==== Excerpted data

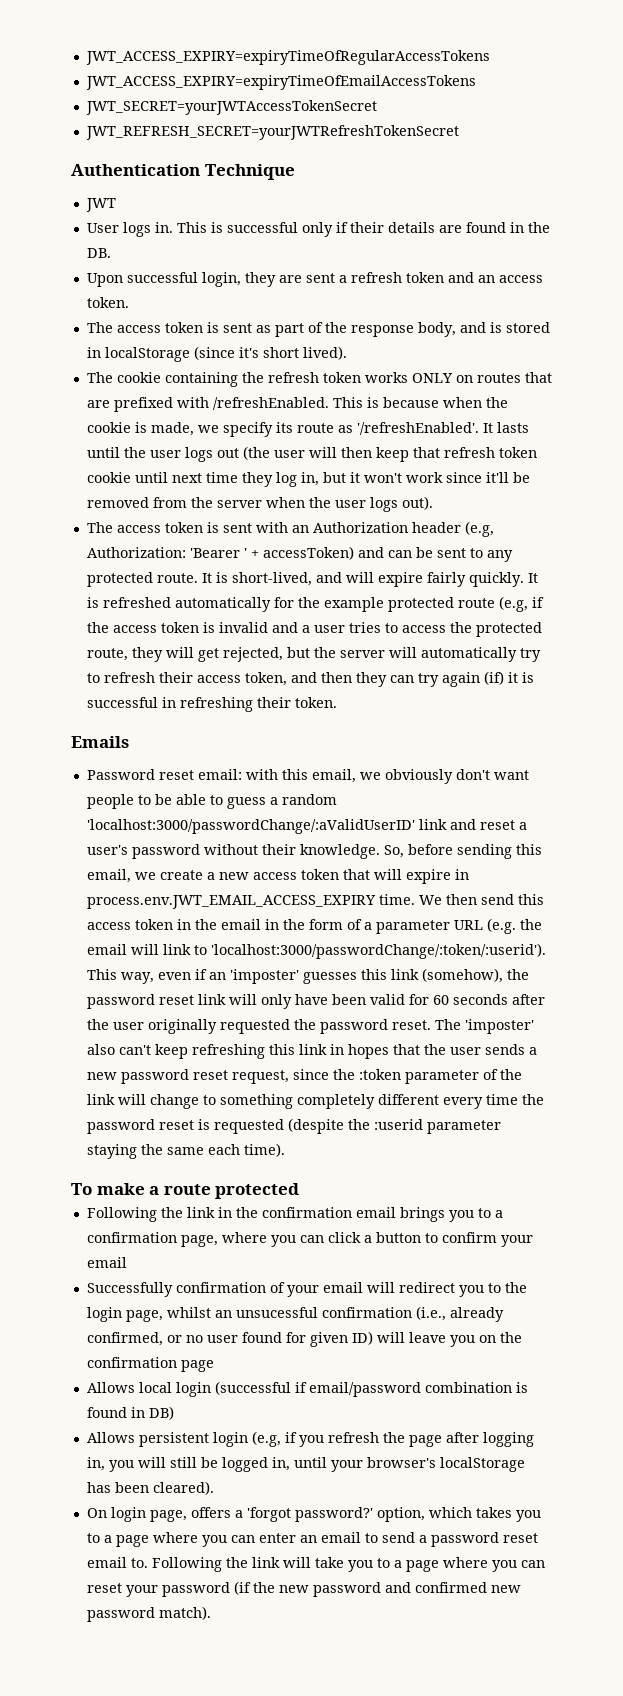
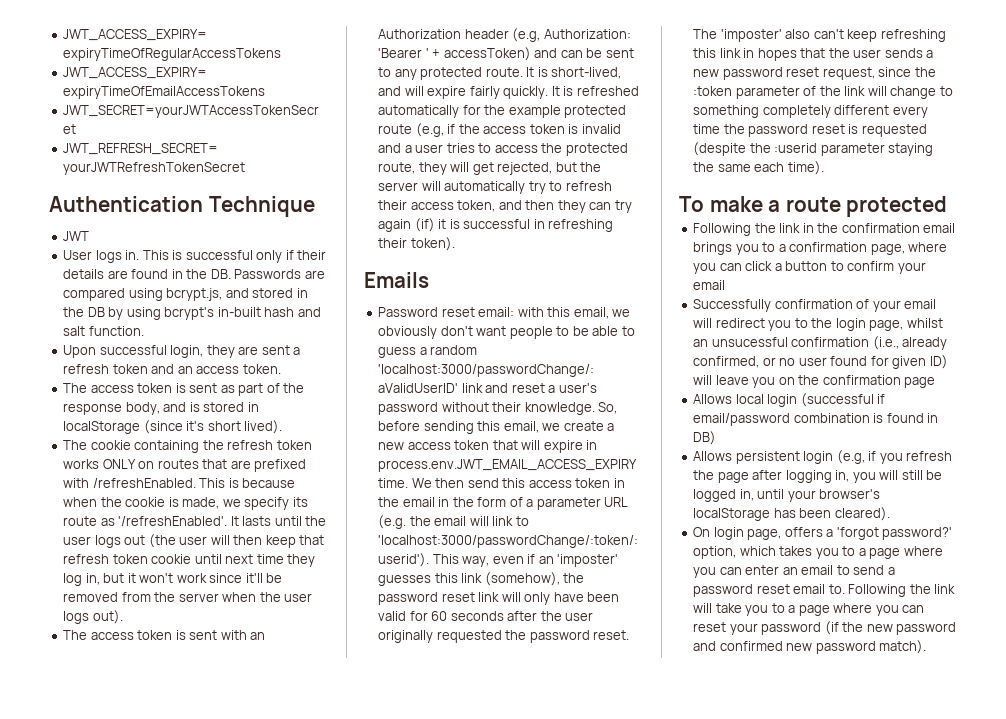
(111, 253) none -> [234,269,325,279] [63,288,308,301] [63,307,321,320] [63,326,144,336] Passwords are compared using bcrypt.js, and stored in the DB by using bcrypt's in-built hash and salt function.
[294,697,337,708] token. -> [410,237,455,251] token).

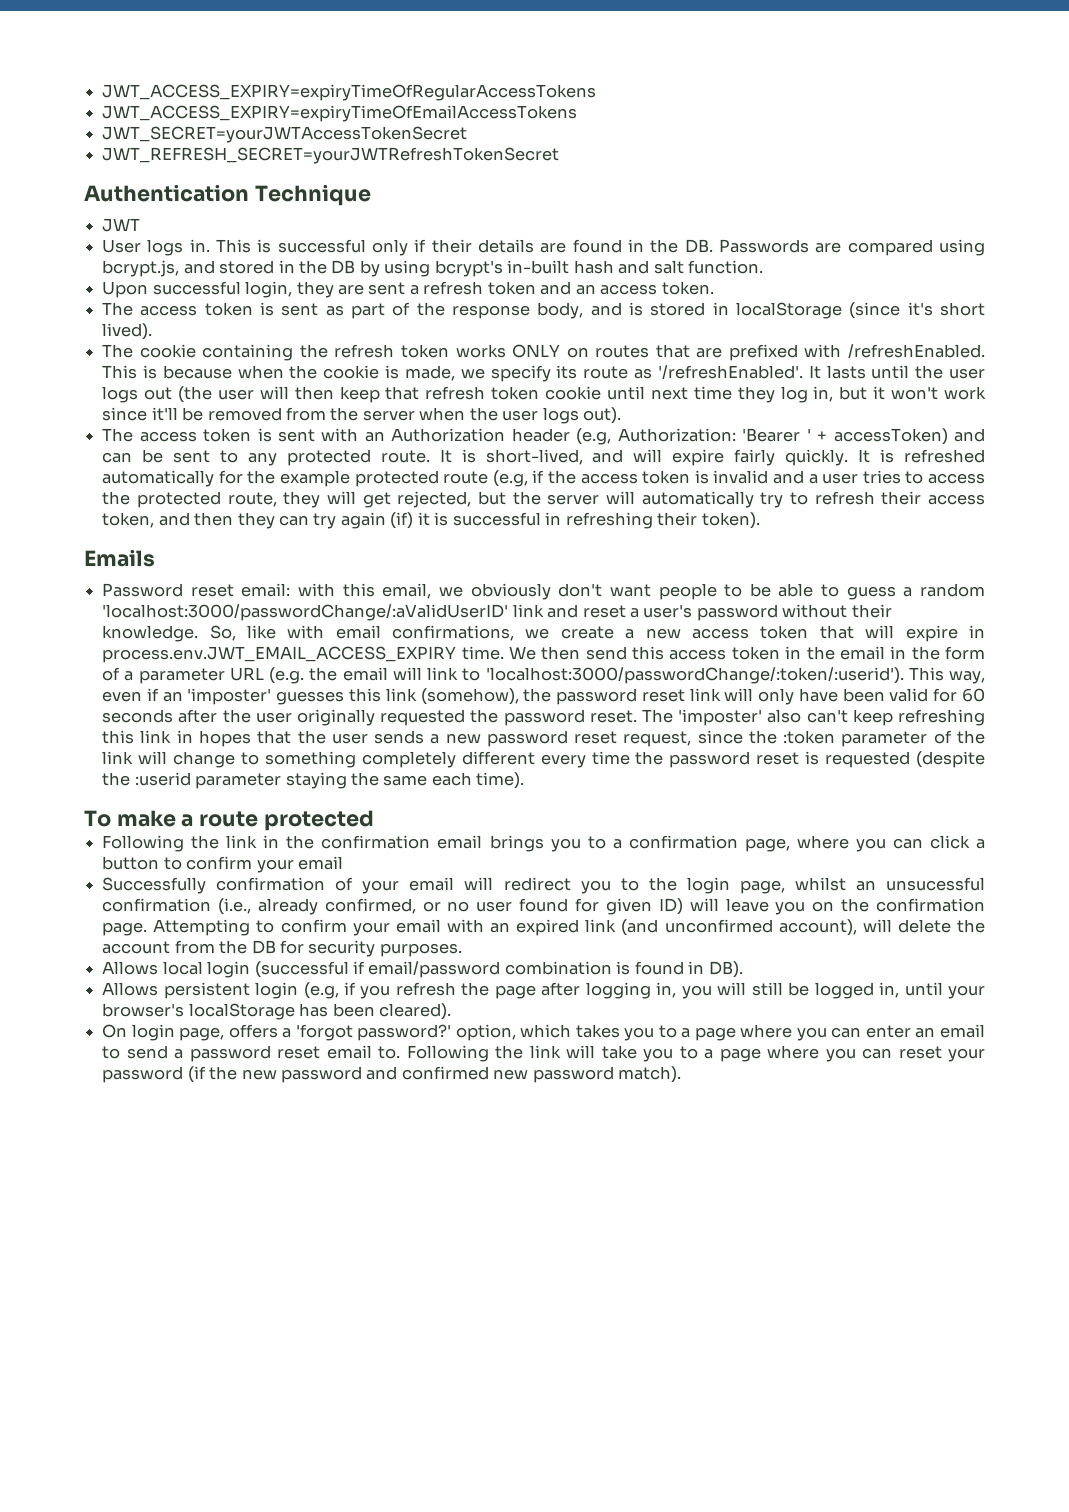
[378,421,539,434] before sending this email, -> [246,625,515,641] like with email confirmations,
[904,377,936,388] page -> [102,919,985,936] [102,940,462,957] page. Attempting to confirm your email with an expired link (and unconfirmed account), will delete the account from the DB for security purposes.
[693,431,717,445] DB) -> [708,961,743,978] DB).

========

* Problem to solve *
Using the entries, return every line where the word "with" can be found.

* Exercise response *
[378,421,539,434] before sending this email, -> [246,625,515,641] like with email confirmations,
[904,377,936,388] page -> [102,919,985,936] [102,940,462,957] page. Attempting to confirm your email with an expired link (and unconfirmed account), will delete the account from the DB for security purposes.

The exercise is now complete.